Of course, it is easy for me to have positive intentions, which begin as thoughts, with kids I connect with from the heart.  These are the students that are easy to show my principles from my Children’s Principles of Learning.  I can easily be welcoming and caring, provide open communication, as well as having high expectations for their learning.  I find it effortless giving these students encouragement rather than praise.  My intentions are well know where they are concerned.  Overall, these students know that I care about them and I will look out for their best interests.

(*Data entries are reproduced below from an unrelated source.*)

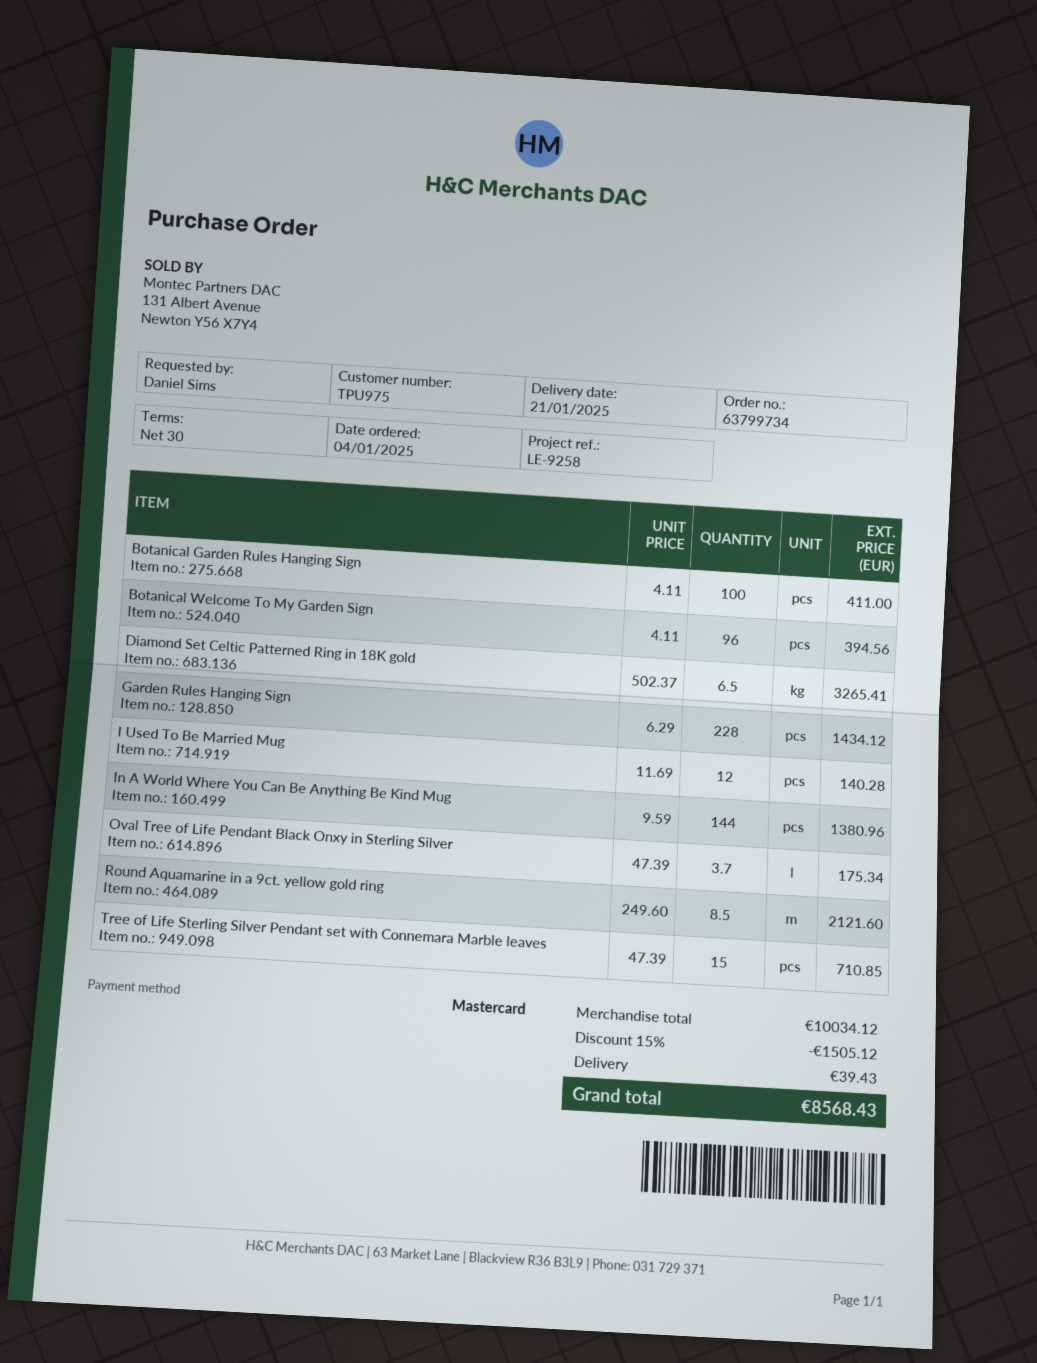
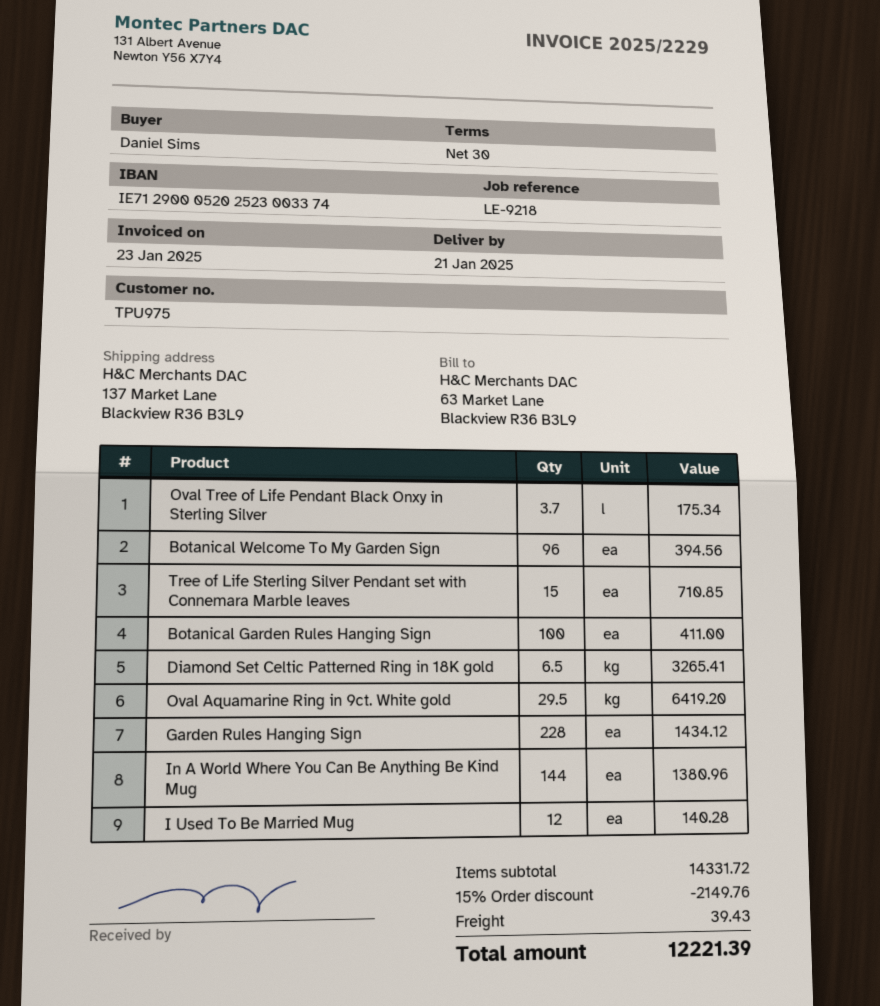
reference: LE-9258 -> LE-9218
Round Aquamarine in a 9ct. yellow gold ring: 8.5 for 2121.60 -> none
Oval Aquamarine Ring in 9ct. White gold: none -> 29.5 for 6419.20
subtotal: 10034.12 -> 14331.72
discount: 15% = 1505.12 -> 15% = 2149.76
total: 8568.43 -> 12221.39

The thoughts that quickly pop into my head and are very uncomfortable for me are the negative ones.  These thoughts send out vibes or intentions that do not value the core of the student.  In the movie, there were many comments and thoughts that were negative about the boy who died.  Although they seemed exaggerated, I found myself relating to them.  I have had the same thoughts that I have verbalize about students that I don’t connect with from the heart.  Just this past week, I found myself talking about students similarly to the staff in the movie.  While watching it, I was absolutely floored by what they were saying.  Yet, I am guilty too.  I need to become aware of these thoughts, stop them, and change my thinking.  Eventually, my thoughts would become positive, leading to positive intentions; the ones I call my core teaching principles.  Thus, these students do not know that I care about them.  I need to focus on my future intentions so I will look out for their best interests as well.

1 comment:

  1. Agreed, it's easy to see things we don't like and look down on what's being done. Intention takes a great deal of patients and hard work. Not allowing yourself to get caught up in "getting through the day" is one of the most difficult tasks of our job. I'm proud of you for staying positive. That seems to get harder the longer the year goes on...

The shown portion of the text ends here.